Data: Begin

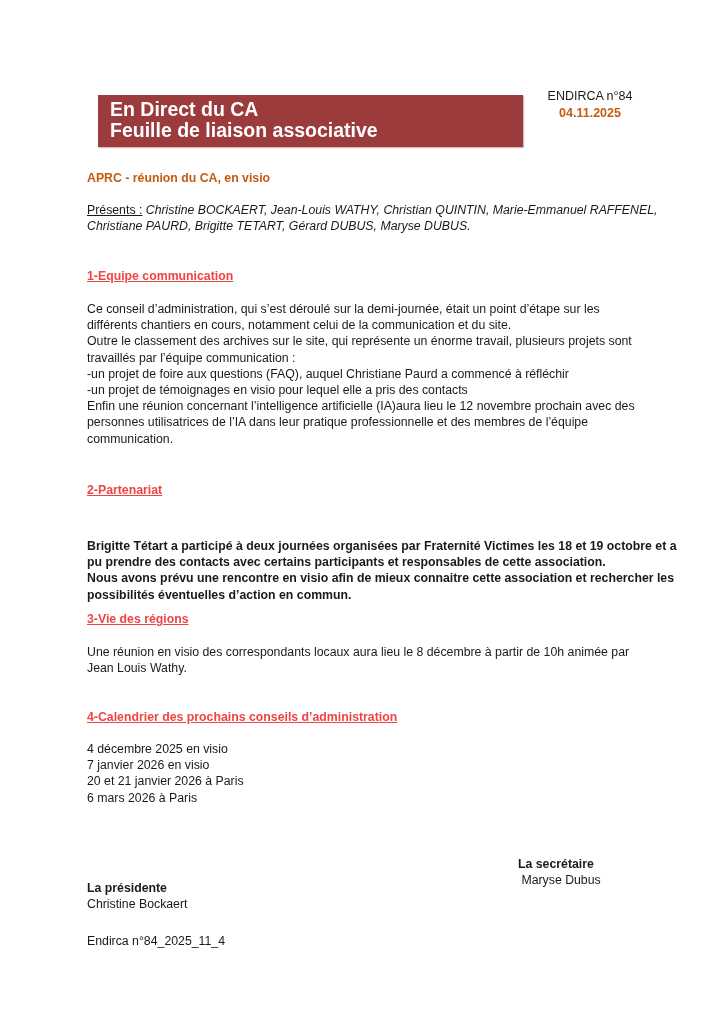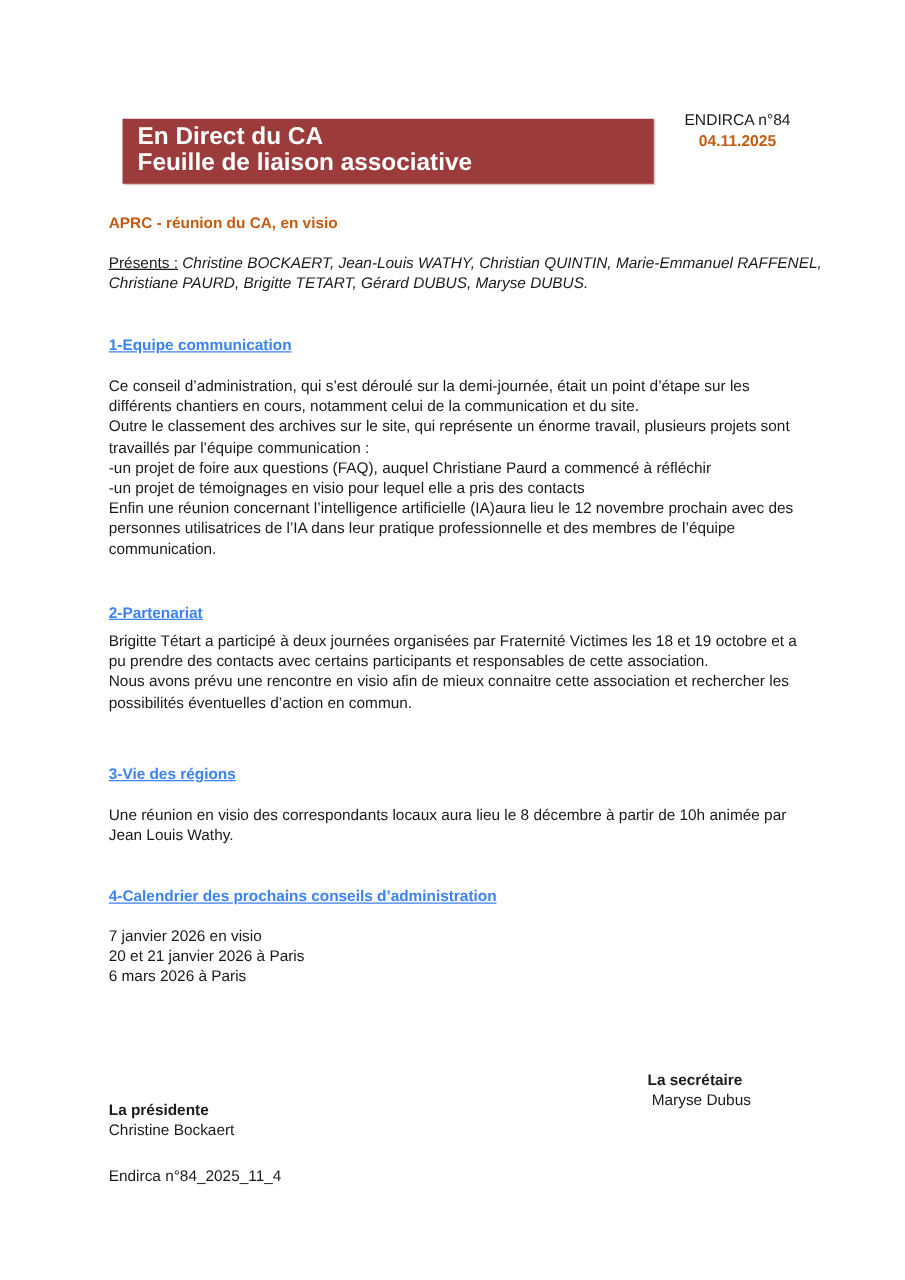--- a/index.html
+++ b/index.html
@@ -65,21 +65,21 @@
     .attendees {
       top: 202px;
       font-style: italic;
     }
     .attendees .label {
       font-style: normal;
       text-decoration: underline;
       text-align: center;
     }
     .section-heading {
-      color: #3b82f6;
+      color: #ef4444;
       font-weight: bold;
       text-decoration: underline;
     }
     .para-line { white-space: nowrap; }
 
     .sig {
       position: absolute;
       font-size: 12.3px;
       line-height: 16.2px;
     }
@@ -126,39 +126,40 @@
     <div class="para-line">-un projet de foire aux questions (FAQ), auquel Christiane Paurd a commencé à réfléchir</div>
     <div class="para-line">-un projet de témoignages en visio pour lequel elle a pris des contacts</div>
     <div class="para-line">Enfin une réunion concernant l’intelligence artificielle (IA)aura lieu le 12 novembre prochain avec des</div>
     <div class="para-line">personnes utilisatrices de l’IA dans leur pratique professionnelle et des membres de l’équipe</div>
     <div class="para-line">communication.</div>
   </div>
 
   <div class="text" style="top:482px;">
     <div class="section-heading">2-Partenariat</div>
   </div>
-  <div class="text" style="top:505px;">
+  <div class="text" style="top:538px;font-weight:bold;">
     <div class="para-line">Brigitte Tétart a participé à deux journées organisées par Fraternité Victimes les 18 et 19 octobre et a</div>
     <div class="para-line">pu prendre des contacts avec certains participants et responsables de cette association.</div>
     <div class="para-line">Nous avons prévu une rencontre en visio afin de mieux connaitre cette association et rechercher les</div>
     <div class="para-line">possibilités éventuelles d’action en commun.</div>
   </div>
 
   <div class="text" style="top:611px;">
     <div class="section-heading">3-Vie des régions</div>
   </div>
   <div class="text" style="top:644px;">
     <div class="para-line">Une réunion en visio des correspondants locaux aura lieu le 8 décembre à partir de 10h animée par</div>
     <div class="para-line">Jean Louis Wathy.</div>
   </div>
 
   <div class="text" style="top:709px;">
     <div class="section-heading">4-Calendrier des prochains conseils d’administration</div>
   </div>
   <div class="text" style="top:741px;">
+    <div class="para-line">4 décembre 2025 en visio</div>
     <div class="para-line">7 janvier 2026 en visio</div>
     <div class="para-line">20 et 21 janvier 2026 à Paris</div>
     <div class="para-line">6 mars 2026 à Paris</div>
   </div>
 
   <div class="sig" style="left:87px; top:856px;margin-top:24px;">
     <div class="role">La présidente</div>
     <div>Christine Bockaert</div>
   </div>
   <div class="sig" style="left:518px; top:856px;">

Data: End

What you should do: Above are some records. Copy each of their lines that holds the string "weight".

Answer to this exercise:
       font-weight: bold;
+  <div class="text" style="top:538px;font-weight:bold;">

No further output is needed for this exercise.